What happens after the three years of mentoring?
Once a team members has completed three years with the group they are invited to stay part of the team structure. They may remain in the group as long as they choose. Our goal is that some will move on and become mentors for the team. After all, this is the point of having an organised structure. We want to see the group outlive our own individual involvement - all mentors and team members put in shared effort to see something that lasts far longer than their own personal involvement. One key to being a mentor is our requirement that all team mentors must be at least 30 years old. This requirement relates directly to team culture - while any good young climber can complete the technical aspects required to be a mentor in advance of becoming 30, we are looking for other skills in the people we choose as mentors – perhaps call it ‘life skills.’ It is important to us as a group that anyone joining the team as a mentor not only has a solid climbing background, but also the common sense and character needed to be a mentor capable of teaching less experienced climbers.

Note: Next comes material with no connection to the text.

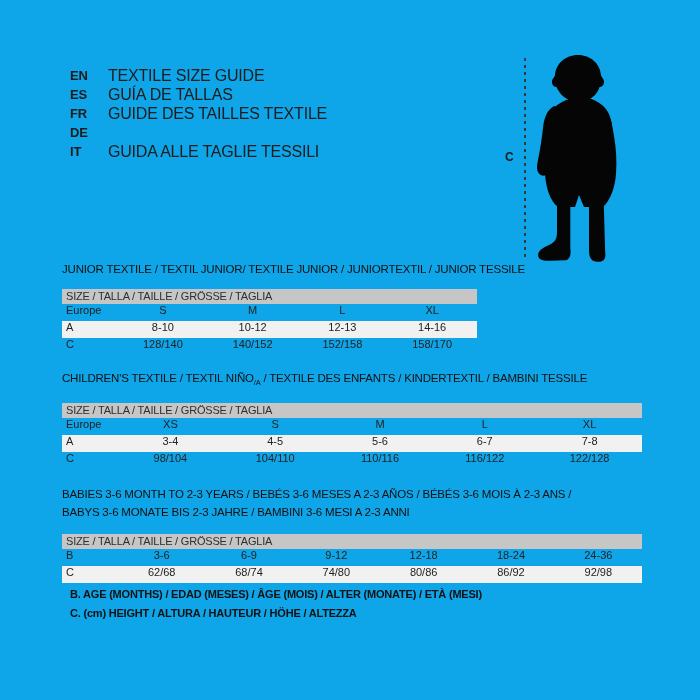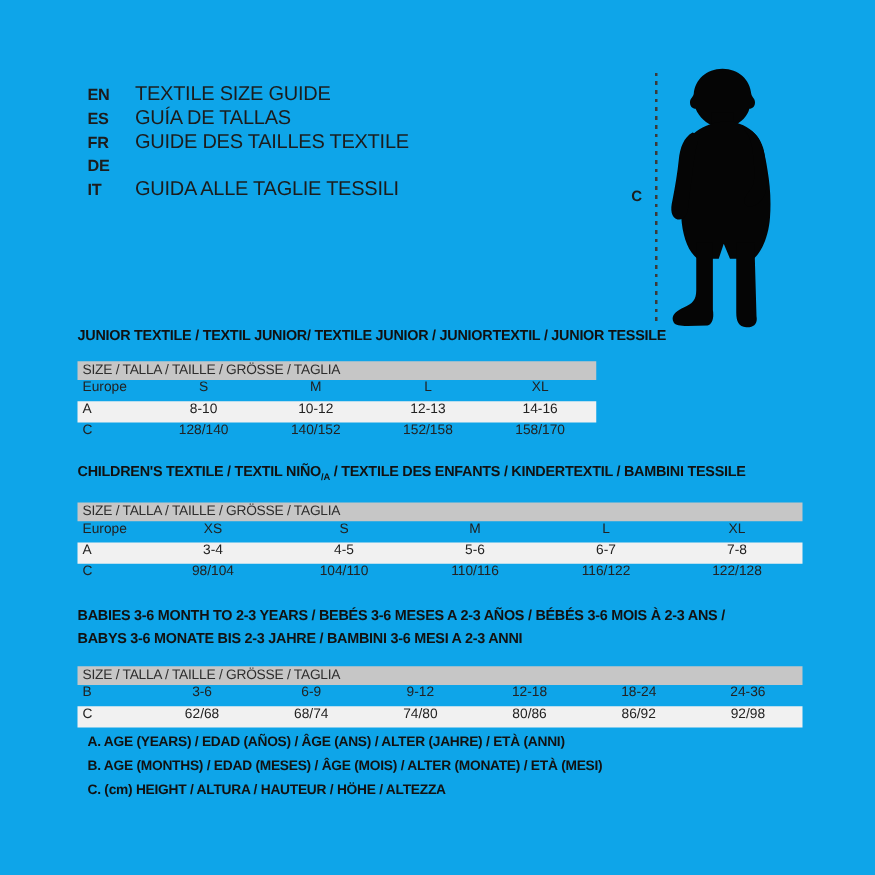"JUNIOR TEXTILE / TEXTIL JUNIOR/" .tbl-title { font-weight: bold -> normal }
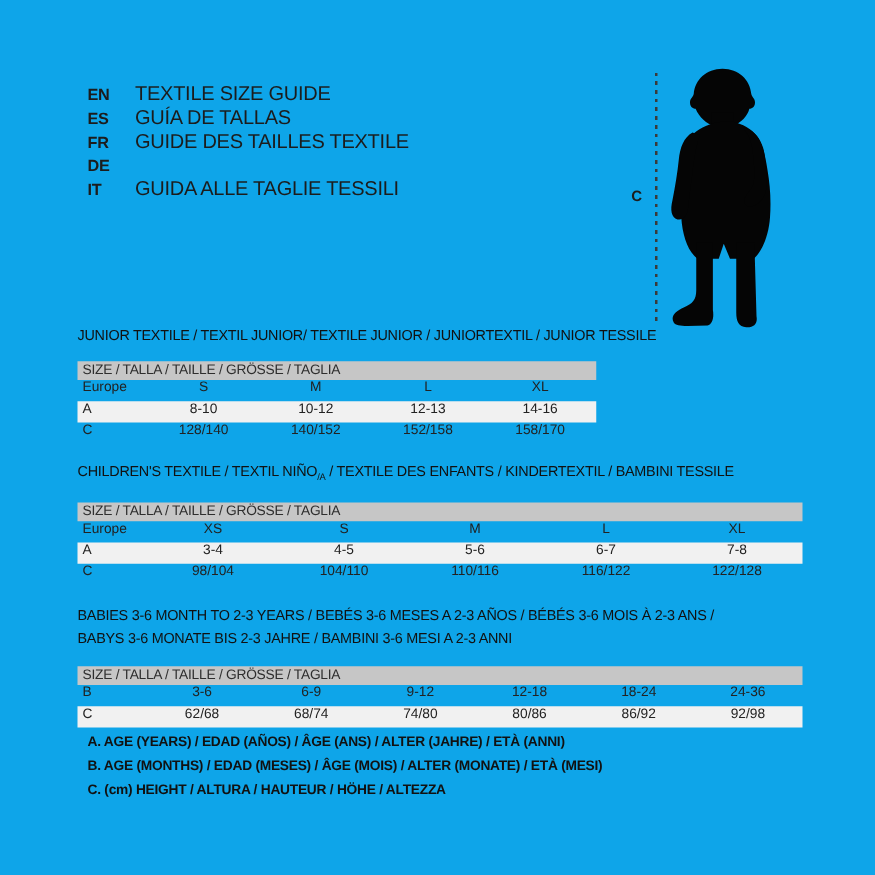"A. AGE (YEARS) / EDAD" div.note-line { html: <div>A. AGE (YEARS) / EDAD (AÑOS) / ÂGE (ANS) / ALTER (JAHRE) / ETÀ (ANNI)</div> -> none }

While we are lucky enough to get a bit of gear from our generous sponsors, there is no one who makes a living off being part of the NZAT. No trips are fully subsidised (not even close!). A month climbing overseas can cost $5,000-15,000 per person and we simply can’t fund the ambitions of a dozen climbers. For example, we put $5000 of Team cash in total towards the 2017 Canada trip – about a $500 subsidy per climber. So in fact, all members of the group make a huge personal financial and time commitment to the team- all pay their own way to get to team training weeks, and pay the bulk of their costs on team trips. Consider an average mentor with a regular job, and four weeks annual leave: some might use their entire annual leave some years just to help mentor new team members. This basically means they gave up their holidays to stand on belay, usually in the cold to help see another climber improve. Although the time and financial costs of doing this are large, we believe they are balanced though by the enjoyment and satisfaction gained from sharing skills and working together as a group.
The NZAT is intended to promote the highest level of climbing and training for years to come. We greatly appreciate all the support we get from friends, family, sponsors, and from you. See you in the hills.